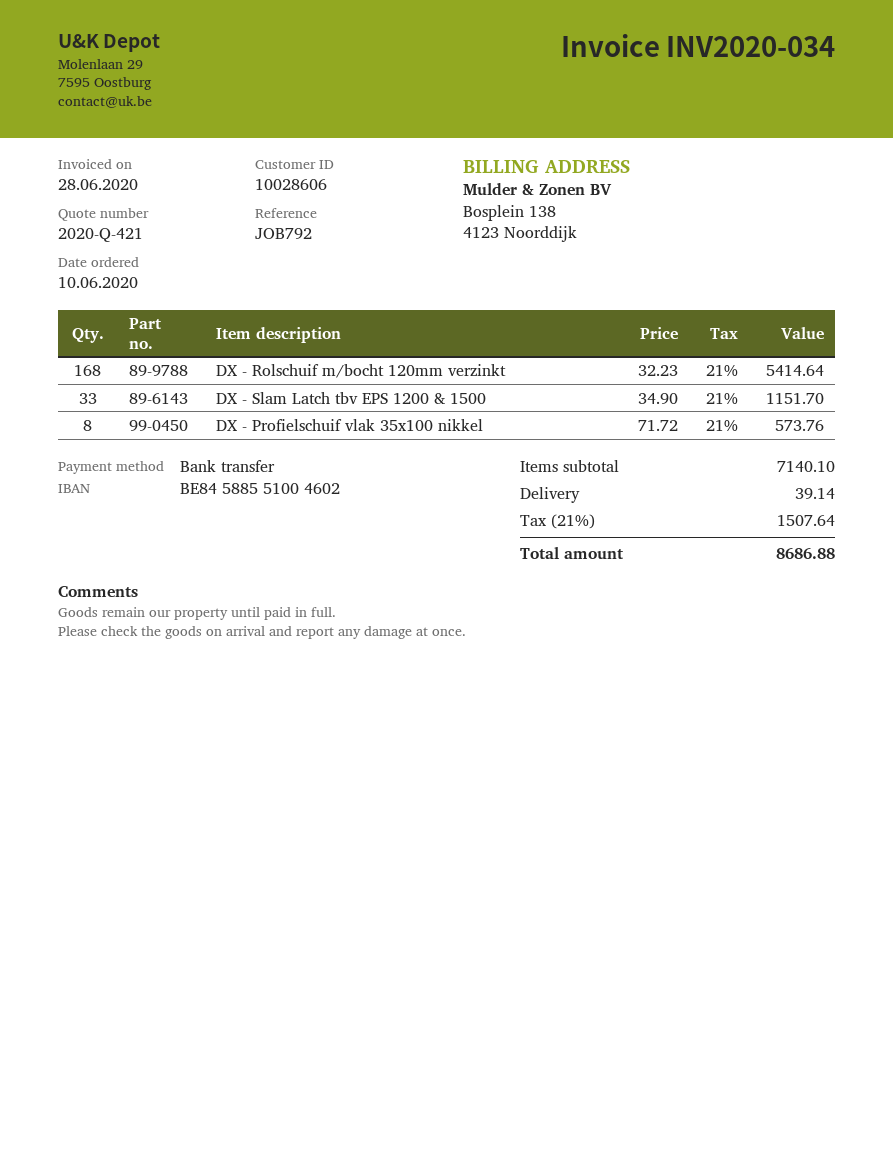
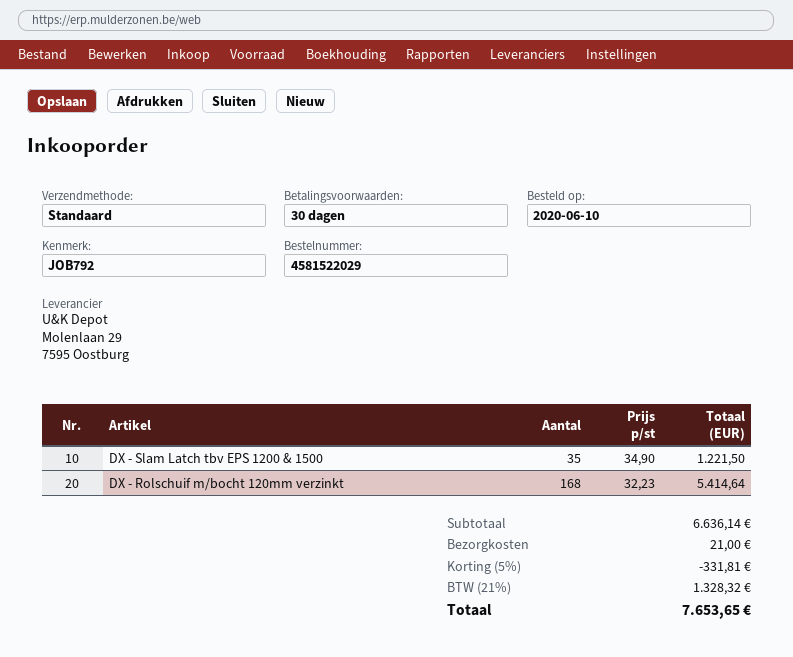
DX - Slam Latch tbv EPS 1200 & 1500: 33 x 34.90 = 1151.70 -> 35 x 34.90 = 1221.50
DX - Profielschuif vlak 35x100 nikkel: 8 x 71.72 = 573.76 -> none
subtotal: 7140.10 -> 6636.14
discount: none -> 5% = 331.81
shipping: 39.14 -> 21.00
tax: 21% = 1507.64 -> 21% = 1328.32
total: 8686.88 -> 7653.65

○ ○ ○

● **ASSIGNED TASK**
Excluding every picture, set down the listing exactly.

● **RESPONSE AREA**
DX - Slam Latch tbv EPS 1200 & 1500: 33 x 34.90 = 1151.70 -> 35 x 34.90 = 1221.50
DX - Profielschuif vlak 35x100 nikkel: 8 x 71.72 = 573.76 -> none
subtotal: 7140.10 -> 6636.14
discount: none -> 5% = 331.81
shipping: 39.14 -> 21.00
tax: 21% = 1507.64 -> 21% = 1328.32
total: 8686.88 -> 7653.65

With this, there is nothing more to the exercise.